- _Exercise aim_:
From the entries, copy out every line in which the word "CLIP" is found.
* * *
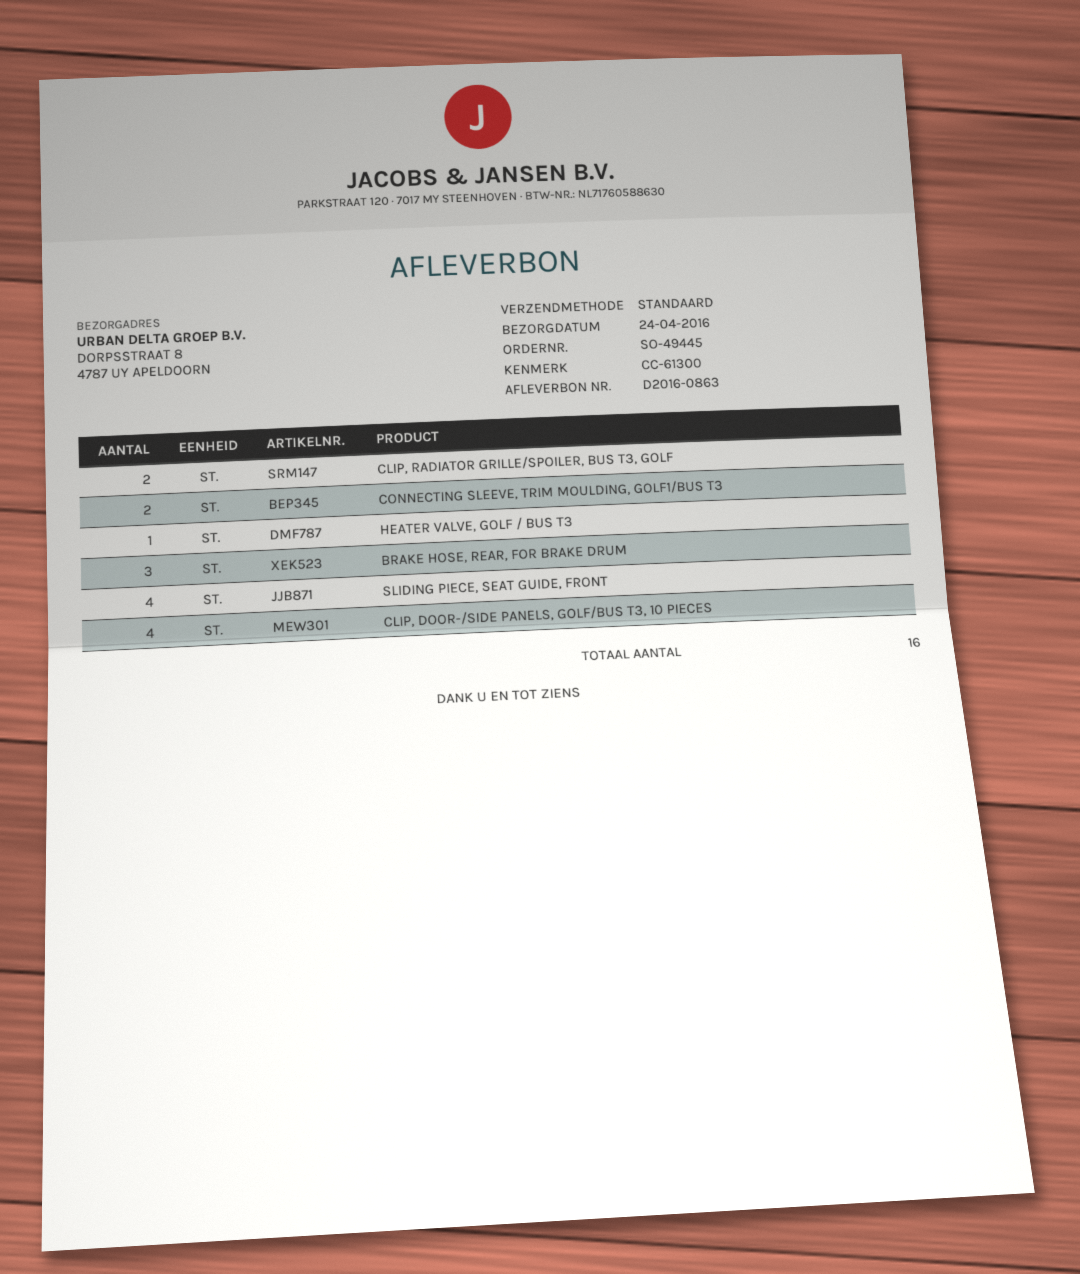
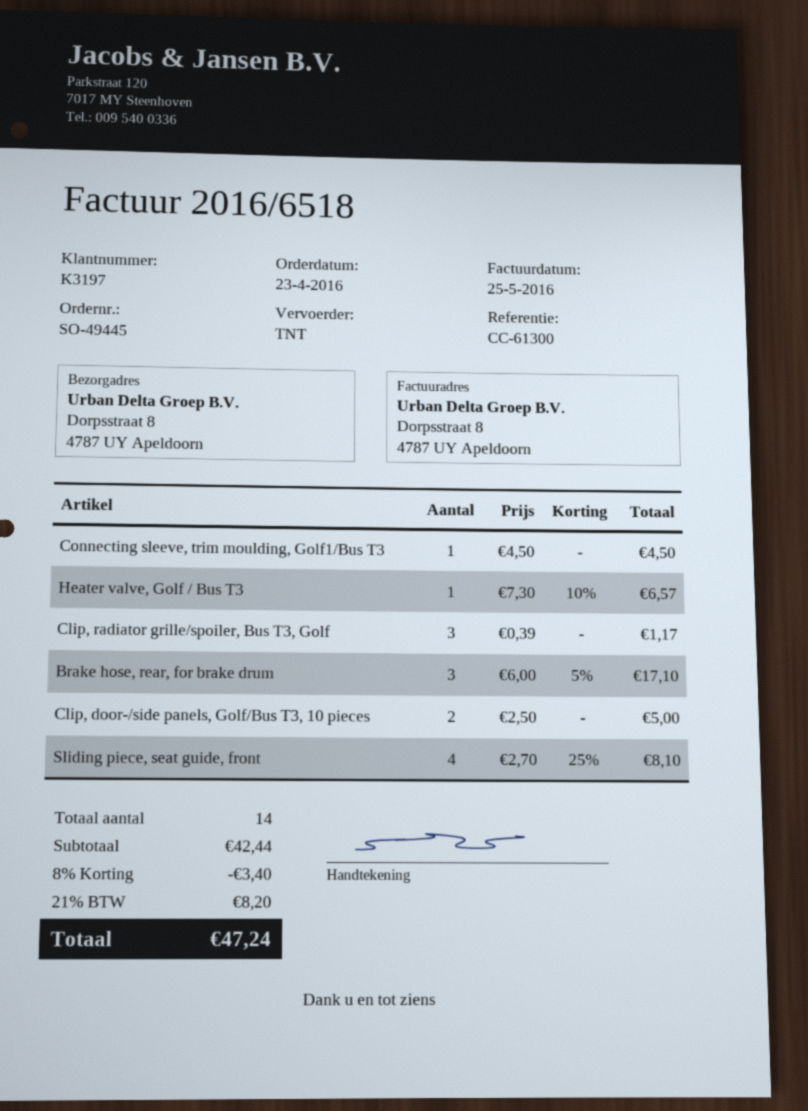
shipping method: standard -> TNT
CLIP, RADIATOR GRILLE/SPOILER, BUS T3, GOLF: 2 -> 3
CONNECTING SLEEVE, TRIM MOULDING, GOLF1/BUS T3: 2 -> 1
CLIP, DOOR-/SIDE PANELS, GOLF/BUS T3, 10 PIECES: 4 -> 2
total quantity: 16 -> 14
* * *
- _Answer for the task_:
CLIP, RADIATOR GRILLE/SPOILER, BUS T3, GOLF: 2 -> 3
CLIP, DOOR-/SIDE PANELS, GOLF/BUS T3, 10 PIECES: 4 -> 2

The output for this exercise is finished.